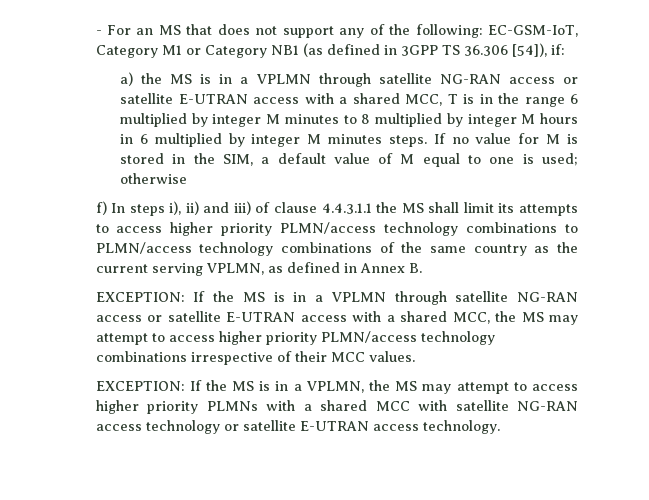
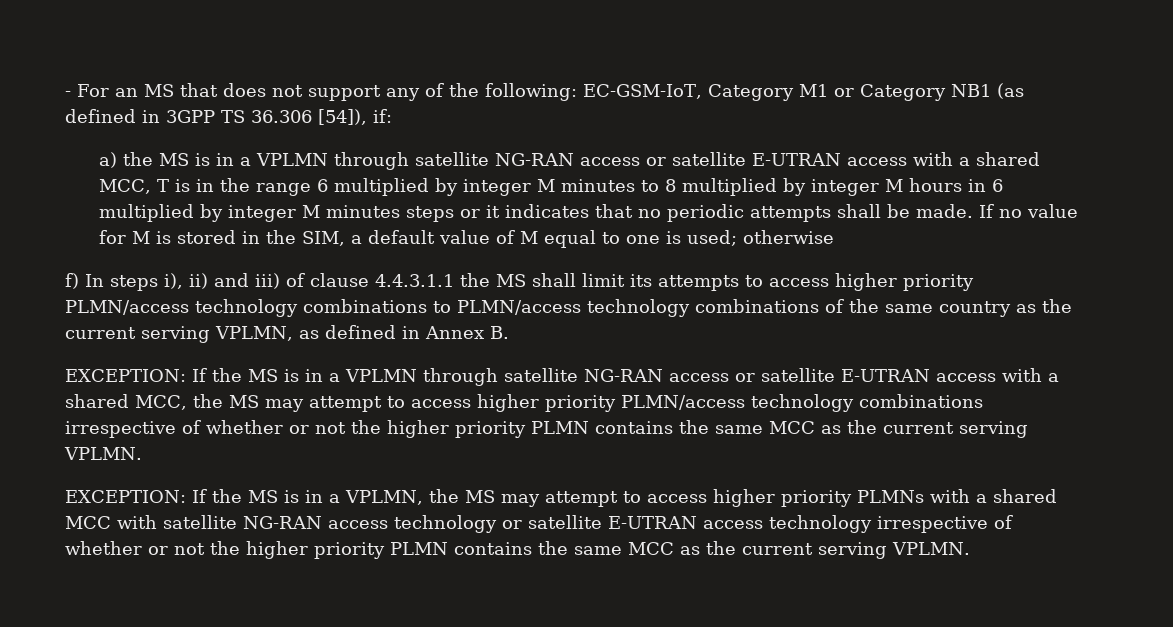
- a) the MS is in a VPLMN through satellite NG-RAN access or satellite E-UTRAN access with a shared MCC, T is in the range 6 multiplied by integer M minutes to 8 multiplied by integer M hours in 6 multiplied by integer M minutes steps.
+ a) the MS is in a VPLMN through satellite NG-RAN access or satellite E-UTRAN access with a shared MCC, T is in the range 6 multiplied by integer M minutes to 8 multiplied by integer M hours in 6 multiplied by integer M minutes steps or it indicates that no periodic attempts shall be made.
- EXCEPTION: If the MS is in a VPLMN through satellite NG-RAN access or satellite E-UTRAN access with a shared MCC, the MS may attempt to access higher priority PLMN/access technology combinations irrespective of their MCC values.
+ EXCEPTION: If the MS is in a VPLMN through satellite NG-RAN access or satellite E-UTRAN access with a shared MCC, the MS may attempt to access higher priority PLMN/access technology combinations irrespective of whether or not the higher priority PLMN contains the same MCC as the current serving VPLMN.
- EXCEPTION: If the MS is in a VPLMN, the MS may attempt to access higher priority PLMNs with a shared MCC with satellite NG-RAN access technology or satellite E-UTRAN access technology.
+ EXCEPTION: If the MS is in a VPLMN, the MS may attempt to access higher priority PLMNs with a shared MCC with satellite NG-RAN access technology or satellite E-UTRAN access technology irrespective of whether or not the higher priority PLMN contains the same MCC as the current serving VPLMN.

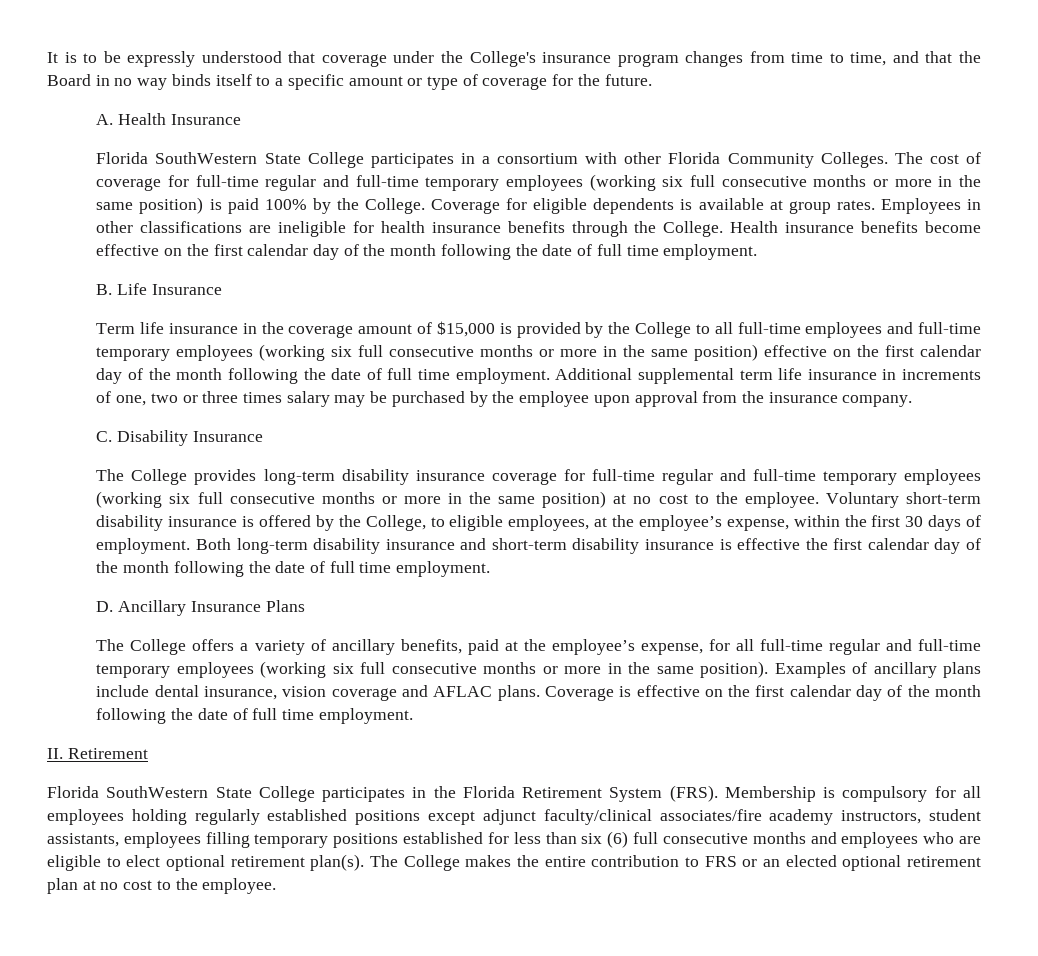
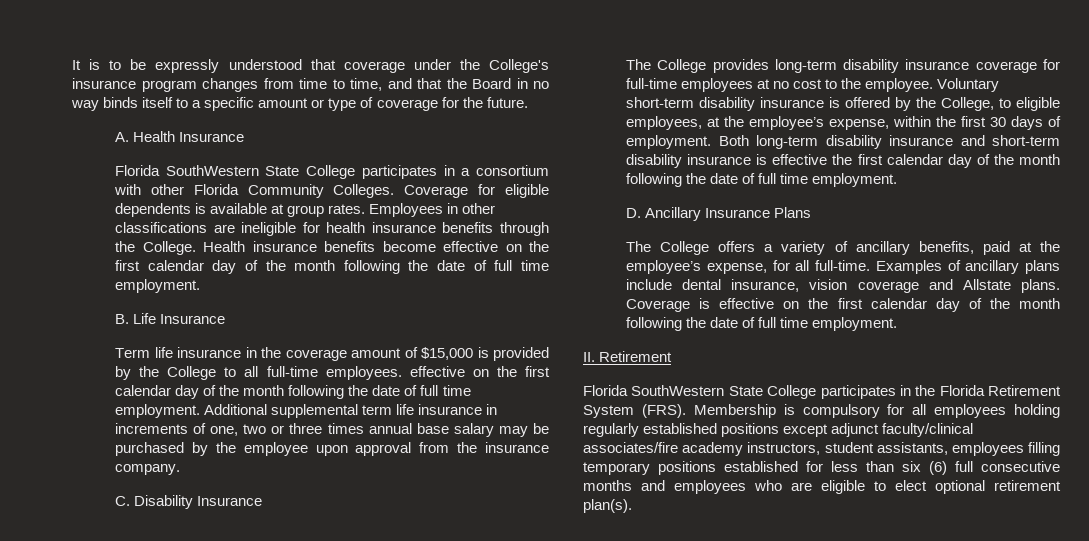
- The cost of coverage for full-time regular and full-time temporary employees (working six full consecutive months or more in the same position) is paid 100% by the College.
- Term life insurance in the coverage amount of $15,000 is provided by the College to all full-time employees and full-time temporary employees (working six full consecutive months or more in the same position) effective on the first calendar day of the month following the date of full time employment.
+ Term life insurance in the coverage amount of $15,000 is provided by the College to all full-time employees. effective on the first calendar day of the month following the date of full time employment.
- Additional supplemental term life insurance in increments of one, two or three times salary may be purchased by the employee upon approval from the insurance company.
+ Additional supplemental term life insurance in increments of one, two or three times annual base salary may be purchased by the employee upon approval from the insurance company.
- The College provides long-term disability insurance coverage for full-time regular and full-time temporary employees (working six full consecutive months or more in the same position) at no cost to the employee.
+ The College provides long-term disability insurance coverage for full-time employees at no cost to the employee.
- The College offers a variety of ancillary benefits, paid at the employee’s expense, for all full-time regular and full-time temporary employees (working six full consecutive months or more in the same position).
+ The College offers a variety of ancillary benefits, paid at the employee’s expense, for all full-time.
- Examples of ancillary plans include dental insurance, vision coverage and AFLAC plans.
+ Examples of ancillary plans include dental insurance, vision coverage and Allstate plans.
- The College makes the entire contribution to FRS or an elected optional retirement plan at no cost to the employee.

········

TASK ITEM: Say how many lines in the data hold the string "benefits", and say nothing else.

WRITTEN REPLY: 2